[Haskell-cafe] Function signatures and type class constraints

Daniel Fischer daniel.is.fischer at web.de
Wed Aug 25 14:10:32 EDT 2010

On Wednesday 25 August 2010 18:59:26, Oscar Finnsson wrote:
> Thanks for the tip. You saved my day (and code)!
> So what is the point of having the constraint on the left side of the
> '='?

I don't really know. What it does is preventing users from constructing 
values with arguments whose types don't satisfy the constraints.
That probably seemed more useful before the experience than it really is.

Says the report:

"For example, the declaration
  data Eq a => Set a = NilSet | ConsSet a (Set a)

introduces a type constructor Set of kind ∗→∗, and constructors NilSet and 
ConsSet with types
NilSet ::  ∀ a.  Set  a
ConsSet ::  ∀ a.  Eq   a  ⇒  a  →  Set   a  →  Set   a
In the example given, the overloaded type for ConsSet ensures that ConsSet 
can only be applied to values whose type is an instance of the class Eq. 
Pattern matching against ConsSet also gives rise to an Eq a constraint. For 
  f (ConsSet a s) = a

the function f has inferred type Eq a => Set a -> a. The context in the 
data declaration has no other effect whatsoever."

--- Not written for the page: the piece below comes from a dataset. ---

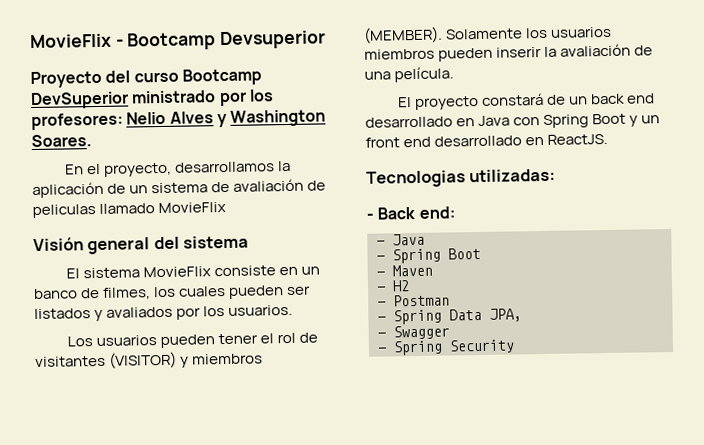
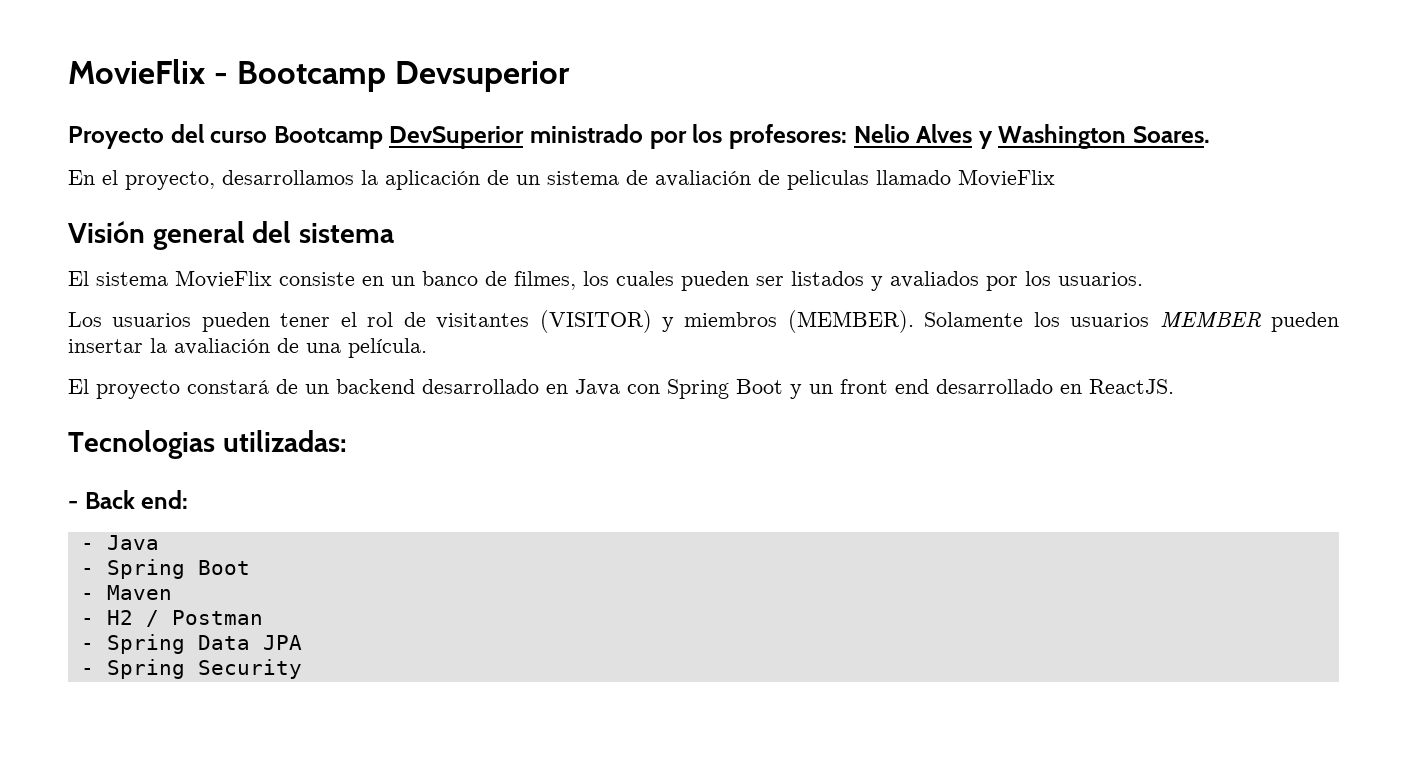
[364,46,543,62] miembros pueden inserir -> [1159,312,1339,332] [68,339,143,353] MEMBER pueden insertar
[590,93,655,105] back end -> [336,379,415,394] backend
[377,301,386,307] // - -> [145,610,159,627] /
[489,308,522,322] [377,325,450,340] JPA, // - Swagger -> [262,635,302,650] JPA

ghci> case (NilSet :: Set (Int -> Bool)) of { NilSet -> True; _ -> False }

Note that the constraint doesn't apply to NilSet, because that constructor 
has no arguments (how the context on the data declaration is mapped to type 
class constraints on the constructors is explained in the report).

> Will it allow me to do anything that the right-side constraint
> won't?

Nothing useful, as far as I know.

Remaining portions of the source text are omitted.